Everton goalkeeper Dylan Graham and captain Jack Tierney compete against Jayden Danns of Liverpool in the U18s Derby match at Finch Farm (Nick Taylor/Liverpool FC via Getty Images)

Winning Derby matches has become largely a forgotten art for those in royal blue jerseys in recent times but Baines recognised you have to play with your heads as well as your heart, striking the right balance between commitment and composure and at times he could be heard telling his lads to “just settle down” as the game threatened to descend into a messy war of attrition. From an Everton point of view though there was plenty to admire about this display though and they could easily have won by a far greater margin had it not been for Liverpool goalkeeper Luke Hewitson making a string of impressive saves.

A couple of the cosmopolitan talents who optimise the multinational world the Premier League now is – at both senior and academy level – netted the Blues’ two goals. Martin Sherif, who opened the scoring, is a Dutchman who was born in Liberia while Coby Ebere, who grabbed the second, is originally from Germany but eligible to play for both England and Nigeria. Each of them looked powerful, purposeful and intelligent but there’s always going to be room for some home-grown heroes in derby combat too.

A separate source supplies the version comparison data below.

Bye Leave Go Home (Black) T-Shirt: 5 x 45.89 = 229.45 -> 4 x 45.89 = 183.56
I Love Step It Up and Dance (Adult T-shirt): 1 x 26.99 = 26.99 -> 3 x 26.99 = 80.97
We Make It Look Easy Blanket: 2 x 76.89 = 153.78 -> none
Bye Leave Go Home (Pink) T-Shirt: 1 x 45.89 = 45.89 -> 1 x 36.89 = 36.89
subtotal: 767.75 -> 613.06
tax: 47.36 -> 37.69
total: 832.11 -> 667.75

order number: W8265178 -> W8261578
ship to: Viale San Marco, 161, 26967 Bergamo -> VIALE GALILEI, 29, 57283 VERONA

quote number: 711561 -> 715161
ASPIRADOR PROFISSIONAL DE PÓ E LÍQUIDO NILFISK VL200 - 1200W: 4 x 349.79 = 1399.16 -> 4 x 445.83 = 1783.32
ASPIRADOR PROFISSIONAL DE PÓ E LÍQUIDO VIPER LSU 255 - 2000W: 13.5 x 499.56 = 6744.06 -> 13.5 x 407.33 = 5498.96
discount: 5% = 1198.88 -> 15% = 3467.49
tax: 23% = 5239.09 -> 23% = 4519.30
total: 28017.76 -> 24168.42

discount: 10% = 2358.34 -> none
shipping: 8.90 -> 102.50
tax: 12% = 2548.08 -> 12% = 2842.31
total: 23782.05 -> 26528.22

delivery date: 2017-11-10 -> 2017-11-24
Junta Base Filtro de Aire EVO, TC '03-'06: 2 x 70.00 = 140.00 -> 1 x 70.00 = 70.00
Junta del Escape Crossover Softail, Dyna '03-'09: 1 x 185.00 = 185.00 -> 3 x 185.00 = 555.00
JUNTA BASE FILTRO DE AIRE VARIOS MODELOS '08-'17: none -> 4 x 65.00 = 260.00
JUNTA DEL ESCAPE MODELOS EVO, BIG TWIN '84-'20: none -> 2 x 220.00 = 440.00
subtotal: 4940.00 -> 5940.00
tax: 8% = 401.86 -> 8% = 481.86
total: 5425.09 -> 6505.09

Sam Coughlan might wear the number 10 shirt but like Anthony Gordon, he’s not afraid to put in a tackle and show graft as well as craft while fellow Scouser and season ticket holder Jack Tierney, who wore the captain’s armband, was a commanding presence at the back akin to a youthful version of his boyhood hero Phil Jagielka, another of Baines’ team-mates from that day in 2010. There’s clearly a long way to go for all of these prospects but days like these are priceless when it comes to their footballing education.